Prioritize your family and community
Justice doesn’t always seem effective at face value. Pursuing and accomplishing the good often doesn’t yield immediate results. We sow seeds but rarely reap our own harvest. The instant gratification of the virtual world fools us into a sense of reaping, and we’re left with a harvest of noise and powerlessness.
But as many great figures throughout history show us, the goal of doing what was just, rather than getting results, is exactly the reason they were influential. Emperor Karl I of Austria prioritized his family and countrymen and was later banished, failed to regain his throne, and died in poverty to avoid inciting civil war among his people.

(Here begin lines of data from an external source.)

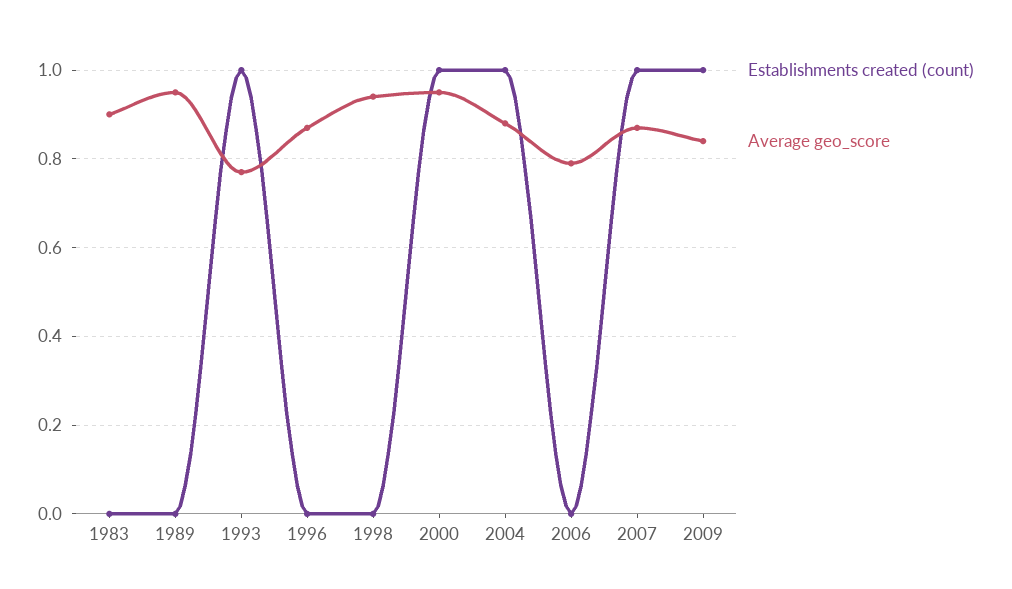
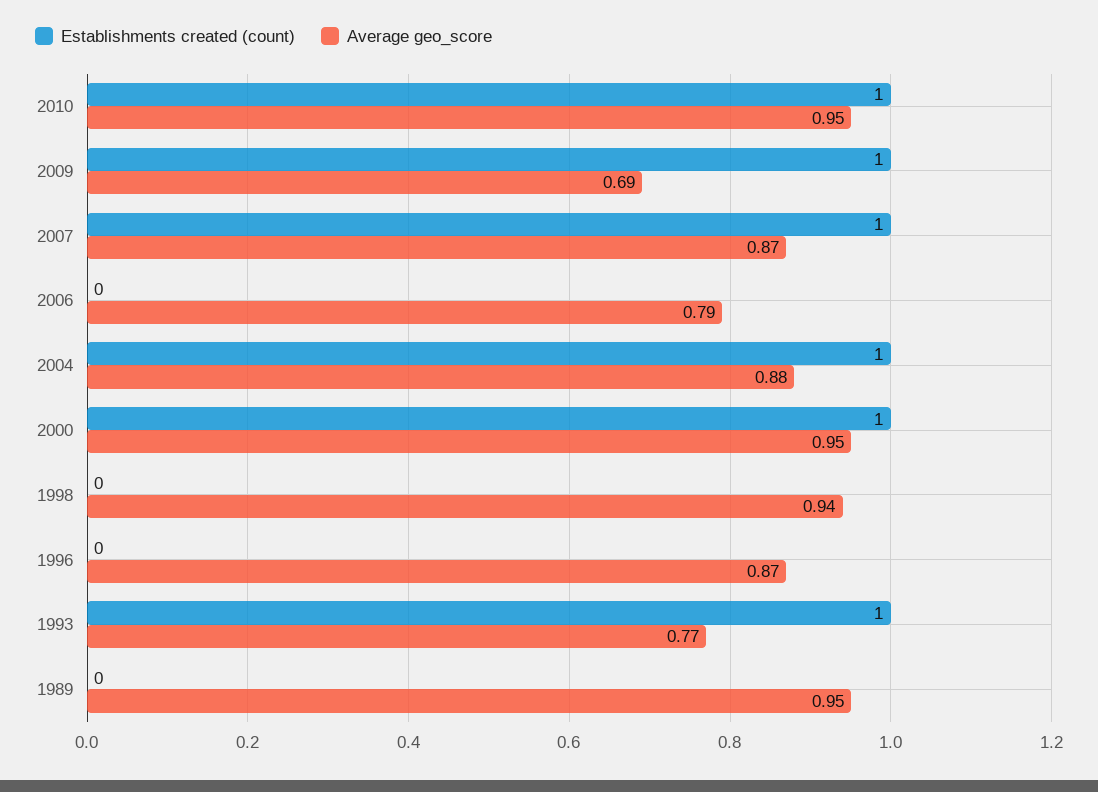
Establishments created (count), 1983: 0 -> none
Average geo_score, 1983: 0.9 -> none
Average geo_score, 2009: 0.85 -> 0.69
Establishments created (count), 2010: none -> 1
Average geo_score, 2010: none -> 0.95

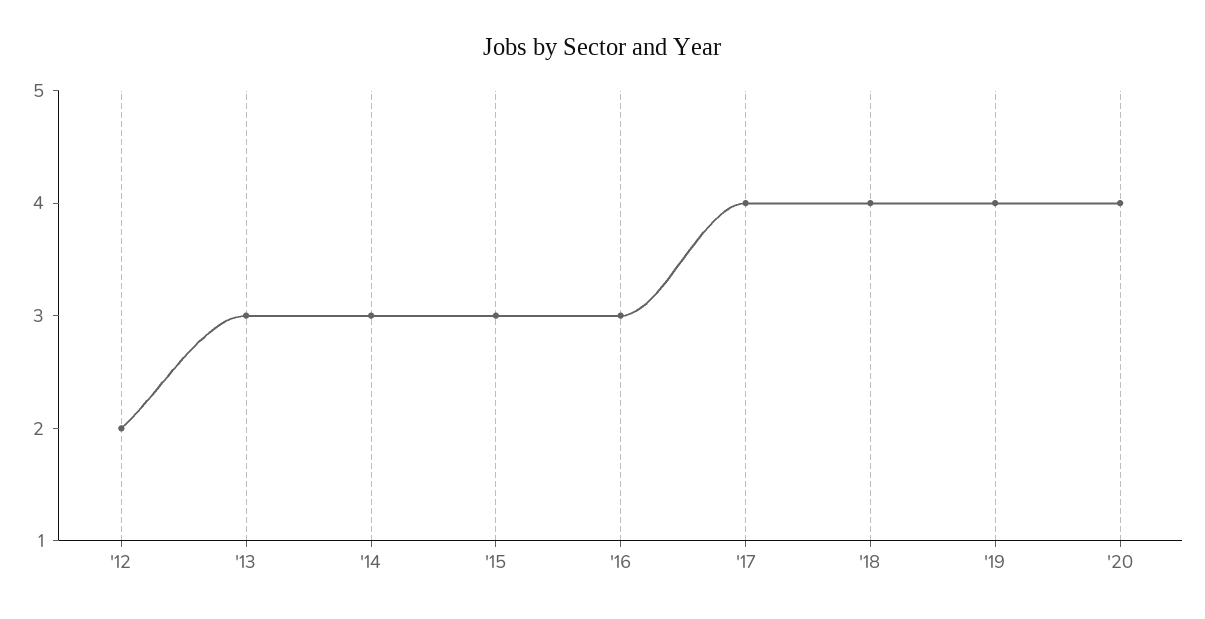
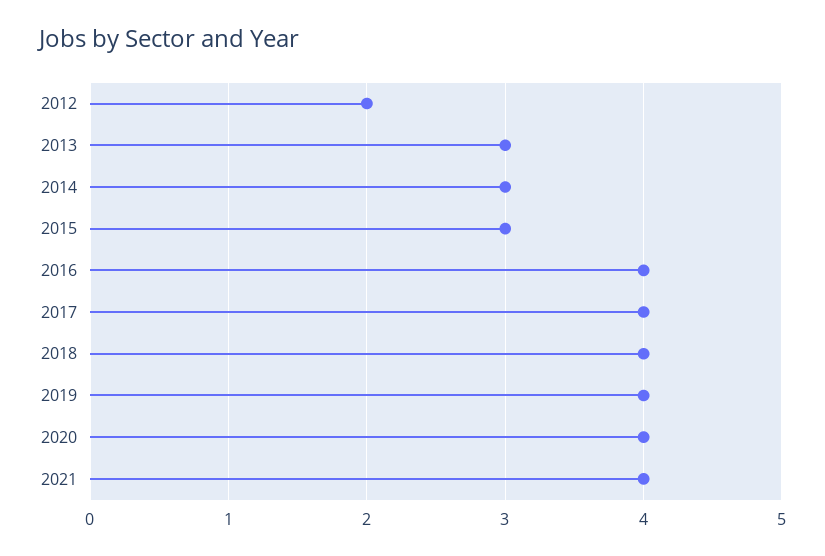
'16: 3 -> 4
2021: none -> 4

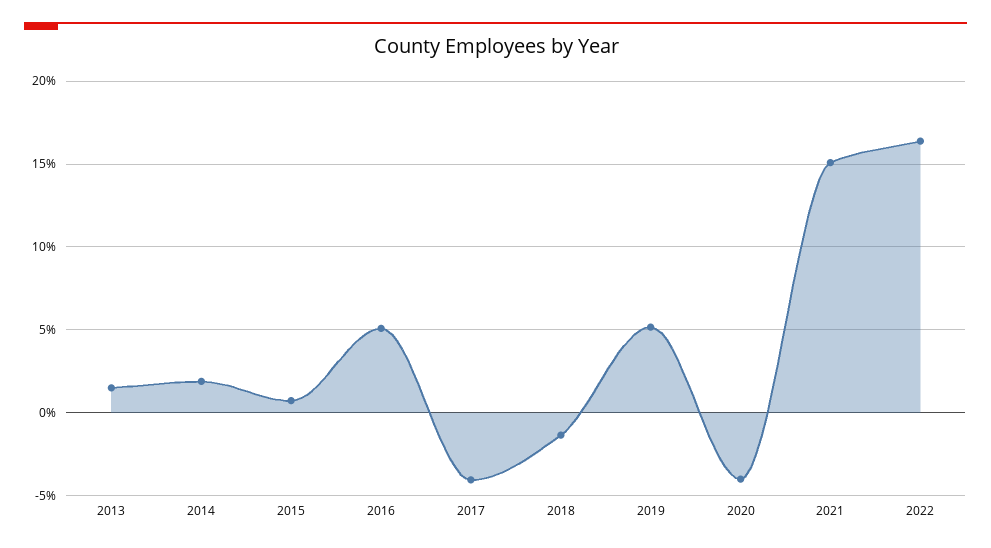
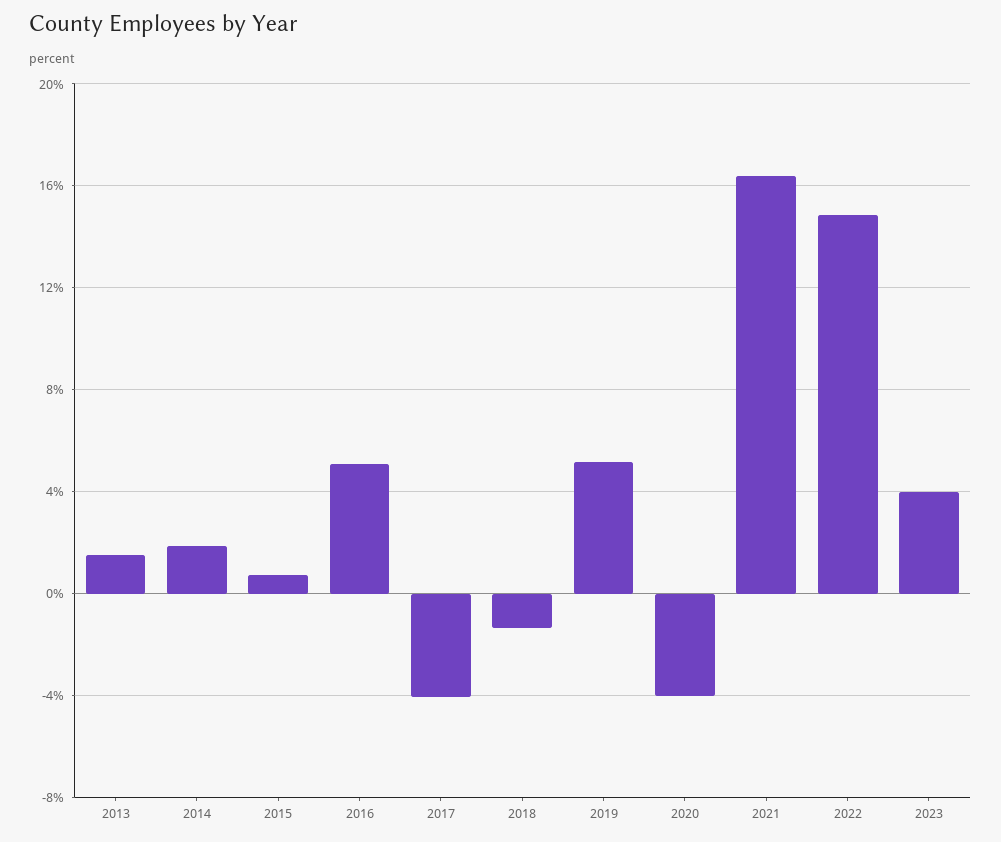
2021: 15 -> 16.5
2022: 16.5 -> 15
2023: none -> 4

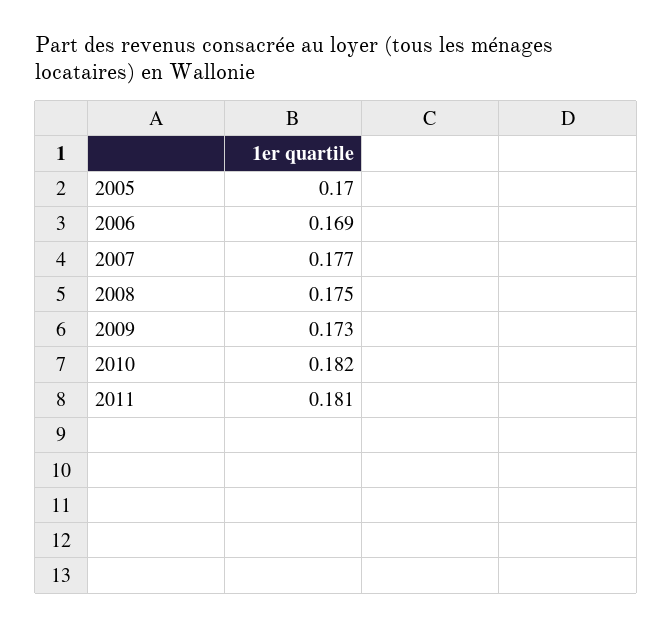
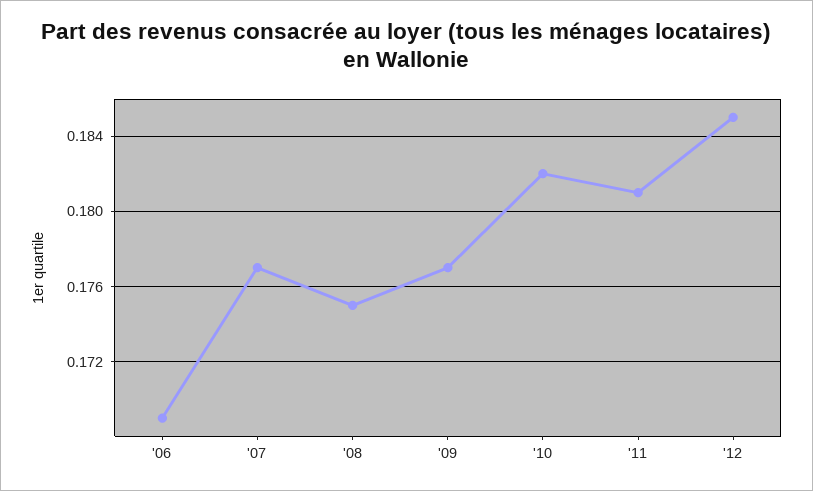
2005: 0.17 -> none
2009: 0.173 -> 0.177
'12: none -> 0.185

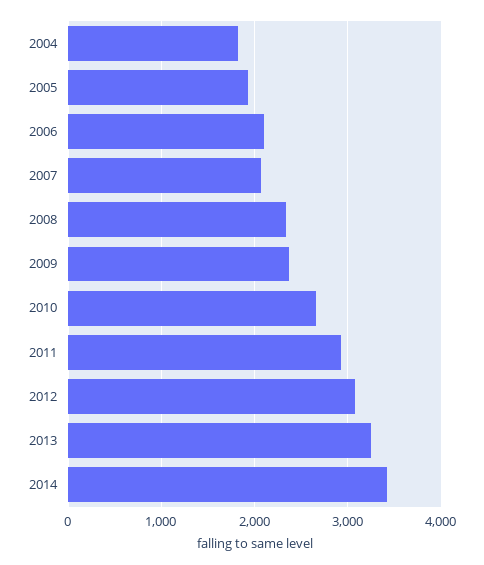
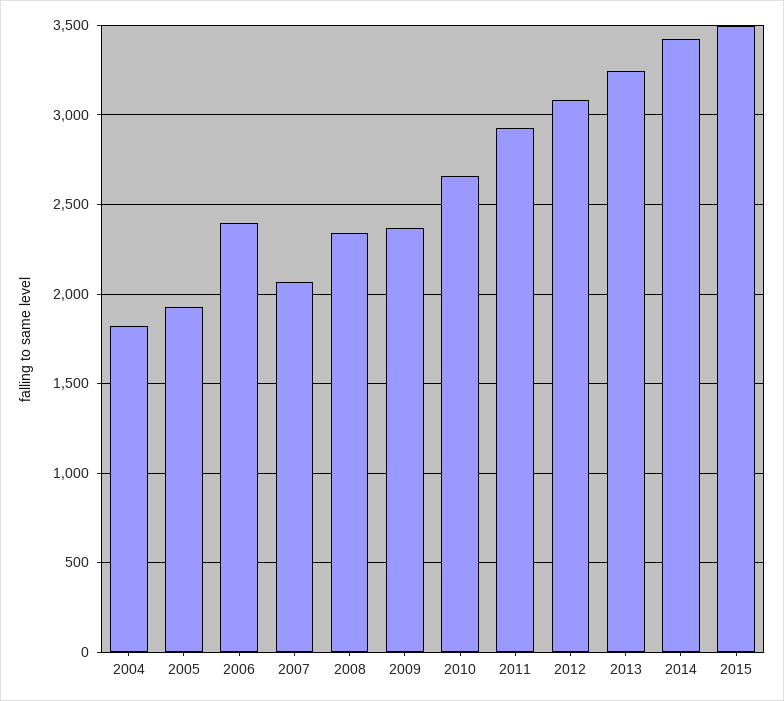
2006: 2100 -> 2400
2015: none -> 3500

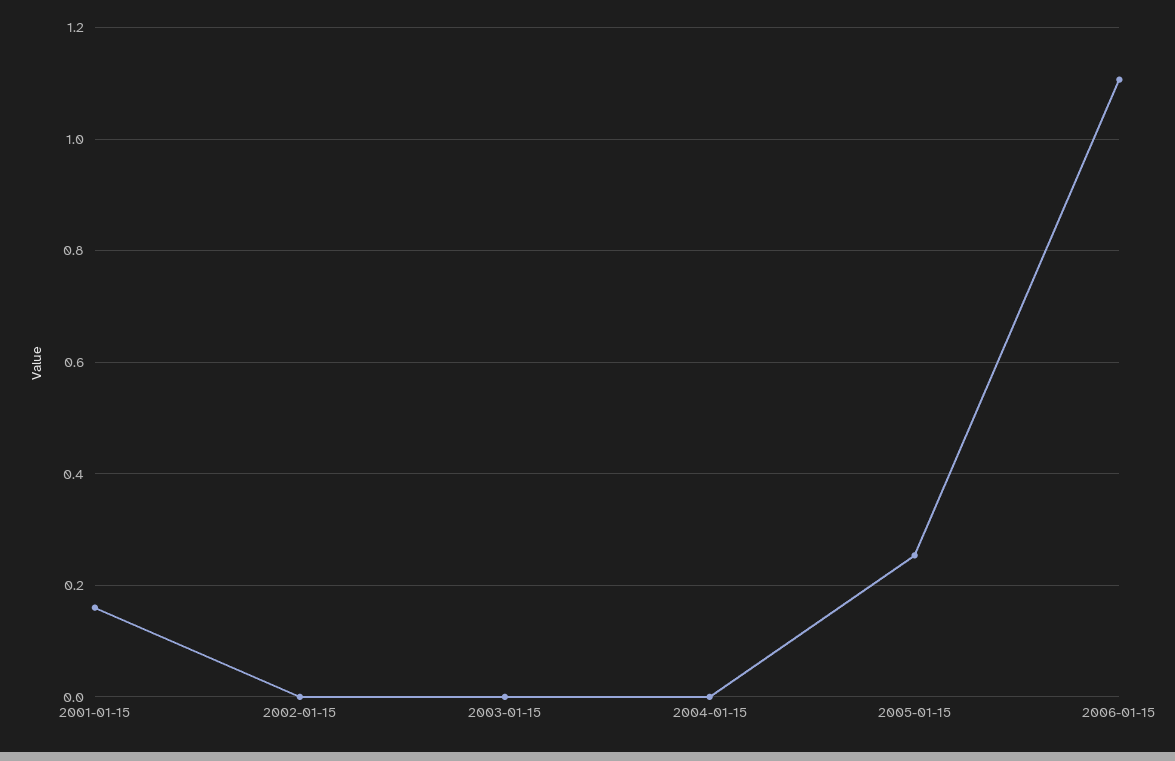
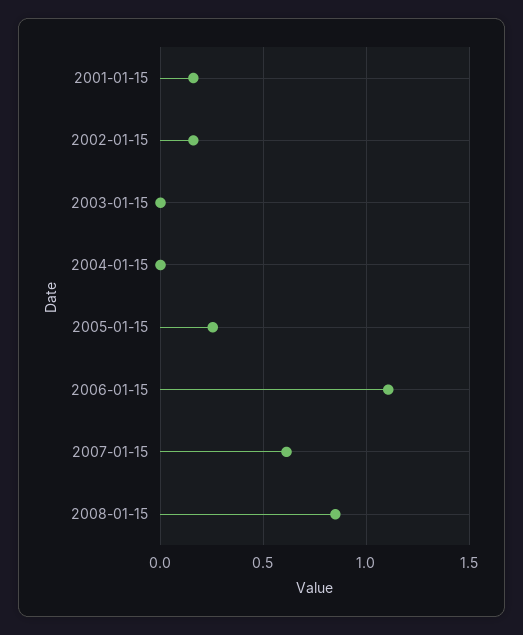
2002-01-15: 0 -> 0.15
2007-01-15: none -> 0.6
2008-01-15: none -> 0.85

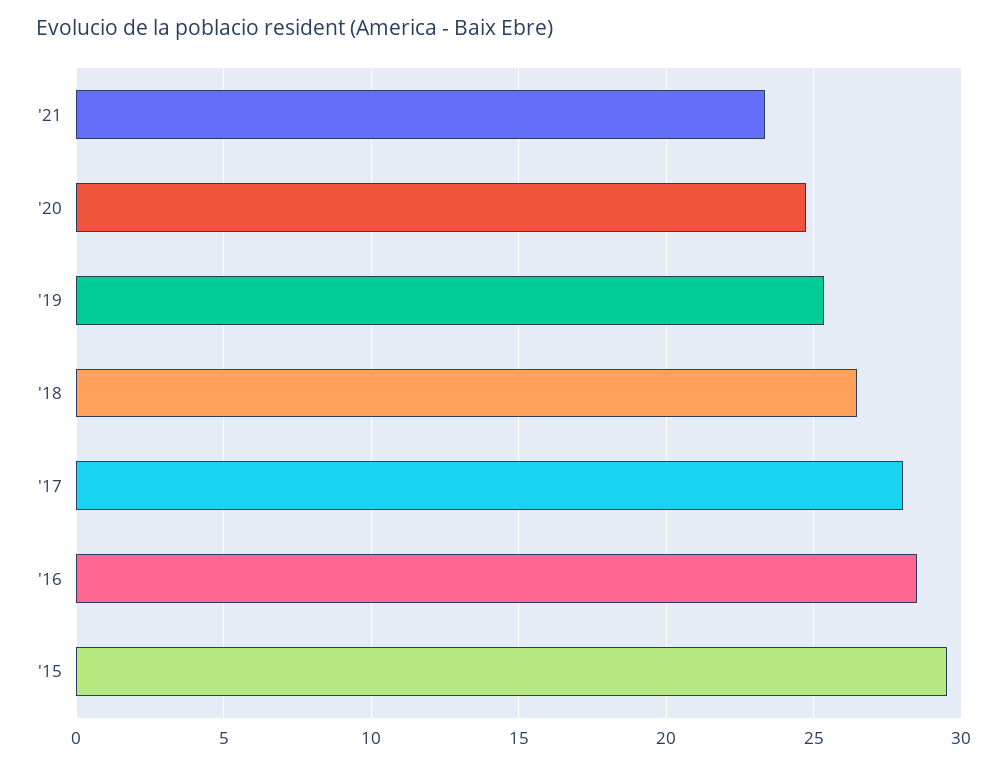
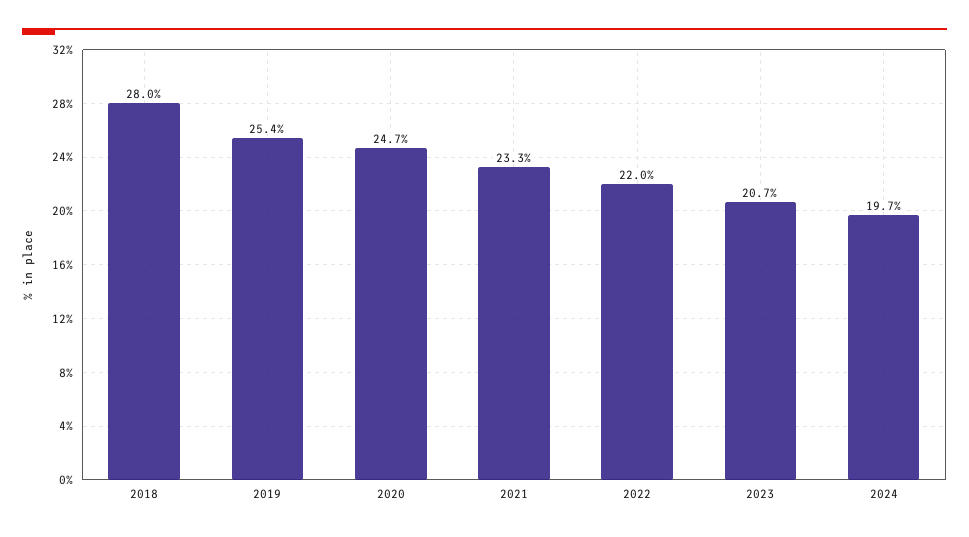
'18: 26.5 -> 28
'17: 28 -> none
'16: 28.5 -> none
'15: 29.5 -> none
2022: none -> 22
2023: none -> 20.7
2024: none -> 19.7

Aleksandr Solzhenitsyn returned to Russia after his gulag experience out of moral duty, not because it was a good career move. St. Joan of Arc suffered defamation and execution by the clergy because she wouldn’t back down from the truth and trusted in divine Providence.
Injustice was as glaringly obvious for them as it is for us, but they saw that the power to fight it lies first with the individual, and they clung to their convictions and their communities above all else. Unlike most of today’s podcasters, they didn’t need a bogeyman for all the world’s evil or a government to fix everything.
We cannot be everything to everyone, and awareness is not the only weapon. We fight injustice by being present to our own communities instead of hitting the bell for more notifications.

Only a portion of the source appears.